Web page revision data
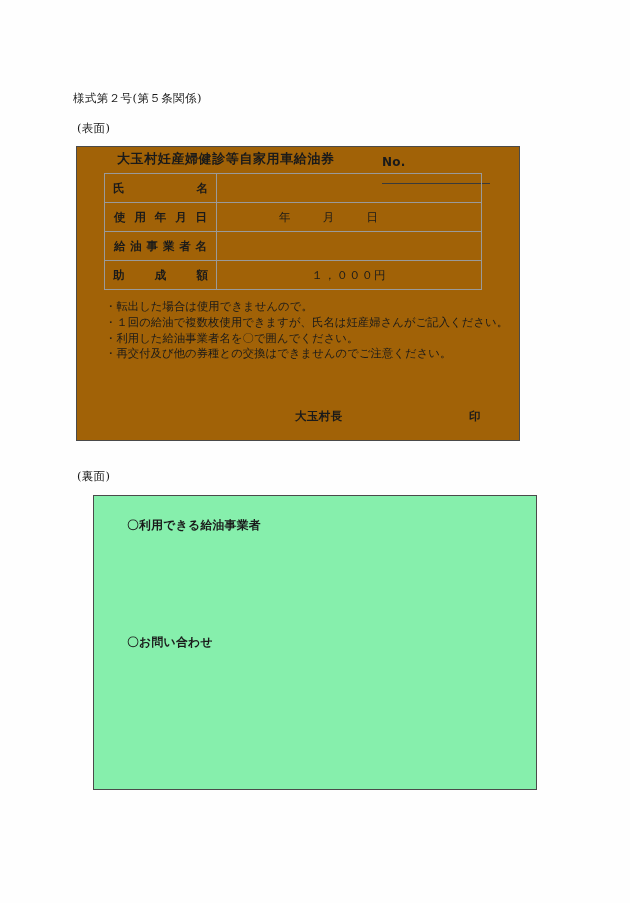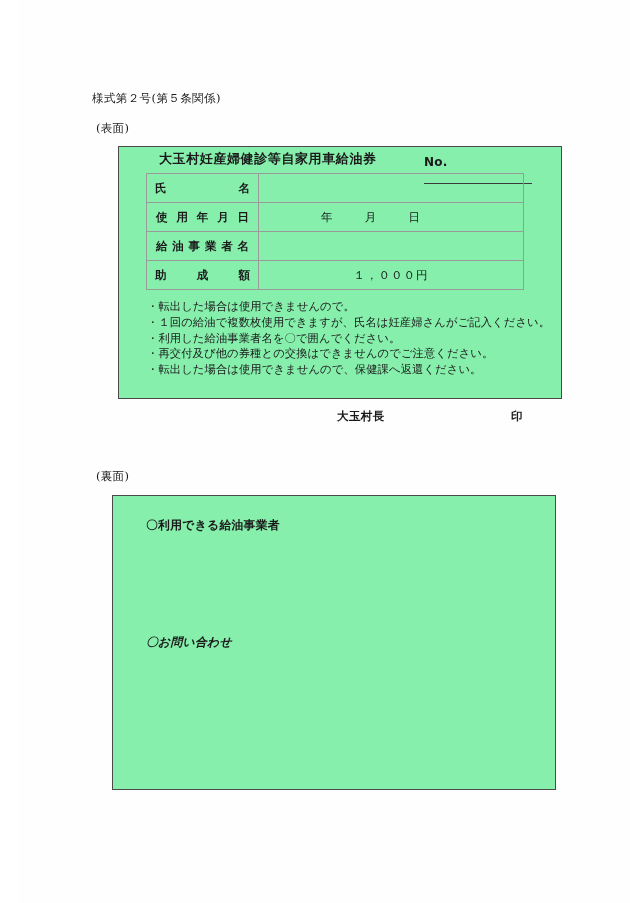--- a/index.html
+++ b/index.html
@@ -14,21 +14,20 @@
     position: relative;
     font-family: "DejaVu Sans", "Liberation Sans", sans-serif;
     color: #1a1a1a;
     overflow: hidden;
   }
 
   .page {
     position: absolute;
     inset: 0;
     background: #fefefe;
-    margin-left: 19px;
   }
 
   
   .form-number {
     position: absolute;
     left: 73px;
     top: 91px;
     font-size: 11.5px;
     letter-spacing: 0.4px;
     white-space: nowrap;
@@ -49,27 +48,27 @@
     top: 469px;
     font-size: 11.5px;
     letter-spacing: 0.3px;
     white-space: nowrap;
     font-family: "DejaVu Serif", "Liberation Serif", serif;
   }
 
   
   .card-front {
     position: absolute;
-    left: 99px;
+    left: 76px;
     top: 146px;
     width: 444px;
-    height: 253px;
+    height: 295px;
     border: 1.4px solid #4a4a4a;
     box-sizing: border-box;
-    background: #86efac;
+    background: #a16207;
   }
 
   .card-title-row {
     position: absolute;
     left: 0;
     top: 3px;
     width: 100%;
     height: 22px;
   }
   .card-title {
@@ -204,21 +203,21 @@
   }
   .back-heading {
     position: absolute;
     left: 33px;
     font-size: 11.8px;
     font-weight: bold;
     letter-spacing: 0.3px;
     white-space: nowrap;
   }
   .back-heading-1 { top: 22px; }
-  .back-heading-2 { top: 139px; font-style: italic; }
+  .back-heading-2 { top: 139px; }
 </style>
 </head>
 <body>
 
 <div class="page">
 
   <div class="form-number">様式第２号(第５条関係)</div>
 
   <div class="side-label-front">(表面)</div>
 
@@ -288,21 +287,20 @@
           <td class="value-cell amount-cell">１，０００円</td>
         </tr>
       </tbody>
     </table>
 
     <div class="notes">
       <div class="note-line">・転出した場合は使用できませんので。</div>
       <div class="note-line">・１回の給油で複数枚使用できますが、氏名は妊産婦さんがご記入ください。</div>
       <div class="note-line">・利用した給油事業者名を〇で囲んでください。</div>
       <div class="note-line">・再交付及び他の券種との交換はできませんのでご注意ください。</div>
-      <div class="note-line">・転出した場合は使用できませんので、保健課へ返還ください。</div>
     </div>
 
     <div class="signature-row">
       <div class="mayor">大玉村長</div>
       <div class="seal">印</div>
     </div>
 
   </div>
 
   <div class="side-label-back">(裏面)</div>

Your instructions →
This task calls for an exact copy of the data above, without pictures.

Your response →
--- a/index.html
+++ b/index.html
@@ -14,21 +14,20 @@
     position: relative;
     font-family: "DejaVu Sans", "Liberation Sans", sans-serif;
     color: #1a1a1a;
     overflow: hidden;
   }
 
   .page {
     position: absolute;
     inset: 0;
     background: #fefefe;
-    margin-left: 19px;
   }
 
   
   .form-number {
     position: absolute;
     left: 73px;
     top: 91px;
     font-size: 11.5px;
     letter-spacing: 0.4px;
     white-space: nowrap;
@@ -49,27 +48,27 @@
     top: 469px;
     font-size: 11.5px;
     letter-spacing: 0.3px;
     white-space: nowrap;
     font-family: "DejaVu Serif", "Liberation Serif", serif;
   }
 
   
   .card-front {
     position: absolute;
-    left: 99px;
+    left: 76px;
     top: 146px;
     width: 444px;
-    height: 253px;
+    height: 295px;
     border: 1.4px solid #4a4a4a;
     box-sizing: border-box;
-    background: #86efac;
+    background: #a16207;
   }
 
   .card-title-row {
     position: absolute;
     left: 0;
     top: 3px;
     width: 100%;
     height: 22px;
   }
   .card-title {
@@ -204,21 +203,21 @@
   }
   .back-heading {
     position: absolute;
     left: 33px;
     font-size: 11.8px;
     font-weight: bold;
     letter-spacing: 0.3px;
     white-space: nowrap;
   }
   .back-heading-1 { top: 22px; }
-  .back-heading-2 { top: 139px; font-style: italic; }
+  .back-heading-2 { top: 139px; }
 </style>
 </head>
 <body>
 
 <div class="page">
 
   <div class="form-number">様式第２号(第５条関係)</div>
 
   <div class="side-label-front">(表面)</div>
 
@@ -288,21 +287,20 @@
           <td class="value-cell amount-cell">１，０００円</td>
         </tr>
       </tbody>
     </table>
 
     <div class="notes">
       <div class="note-line">・転出した場合は使用できませんので。</div>
       <div class="note-line">・１回の給油で複数枚使用できますが、氏名は妊産婦さんがご記入ください。</div>
       <div class="note-line">・利用した給油事業者名を〇で囲んでください。</div>
       <div class="note-line">・再交付及び他の券種との交換はできませんのでご注意ください。</div>
-      <div class="note-line">・転出した場合は使用できませんので、保健課へ返還ください。</div>
     </div>
 
     <div class="signature-row">
       <div class="mayor">大玉村長</div>
       <div class="seal">印</div>
     </div>
 
   </div>
 
   <div class="side-label-back">(裏面)</div>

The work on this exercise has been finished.